Your objective: Find every line of the data below that has "Hatland" in it. Reply with the number only.
....
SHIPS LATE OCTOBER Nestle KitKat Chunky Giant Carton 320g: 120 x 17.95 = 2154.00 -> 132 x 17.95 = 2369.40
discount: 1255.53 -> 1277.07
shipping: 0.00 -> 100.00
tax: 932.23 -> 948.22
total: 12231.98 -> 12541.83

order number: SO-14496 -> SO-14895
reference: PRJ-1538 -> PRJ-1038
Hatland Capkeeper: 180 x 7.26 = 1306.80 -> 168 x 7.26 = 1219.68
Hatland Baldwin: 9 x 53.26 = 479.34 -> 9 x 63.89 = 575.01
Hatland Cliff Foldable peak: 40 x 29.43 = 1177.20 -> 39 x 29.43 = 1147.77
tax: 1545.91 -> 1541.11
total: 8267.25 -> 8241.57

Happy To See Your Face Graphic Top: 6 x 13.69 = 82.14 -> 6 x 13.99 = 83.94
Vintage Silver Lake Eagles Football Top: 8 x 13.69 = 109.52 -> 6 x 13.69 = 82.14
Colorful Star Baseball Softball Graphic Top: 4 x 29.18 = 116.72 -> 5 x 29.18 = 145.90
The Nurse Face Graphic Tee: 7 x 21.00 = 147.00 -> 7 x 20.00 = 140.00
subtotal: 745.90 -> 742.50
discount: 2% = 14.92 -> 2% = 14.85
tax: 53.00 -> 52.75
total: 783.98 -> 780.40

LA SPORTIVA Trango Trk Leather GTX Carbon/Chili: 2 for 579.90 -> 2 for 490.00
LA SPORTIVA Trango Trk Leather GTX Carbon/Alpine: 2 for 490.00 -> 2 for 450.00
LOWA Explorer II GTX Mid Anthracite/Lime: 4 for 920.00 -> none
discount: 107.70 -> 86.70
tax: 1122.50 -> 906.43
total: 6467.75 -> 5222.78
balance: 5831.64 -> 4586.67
....
Response area: 3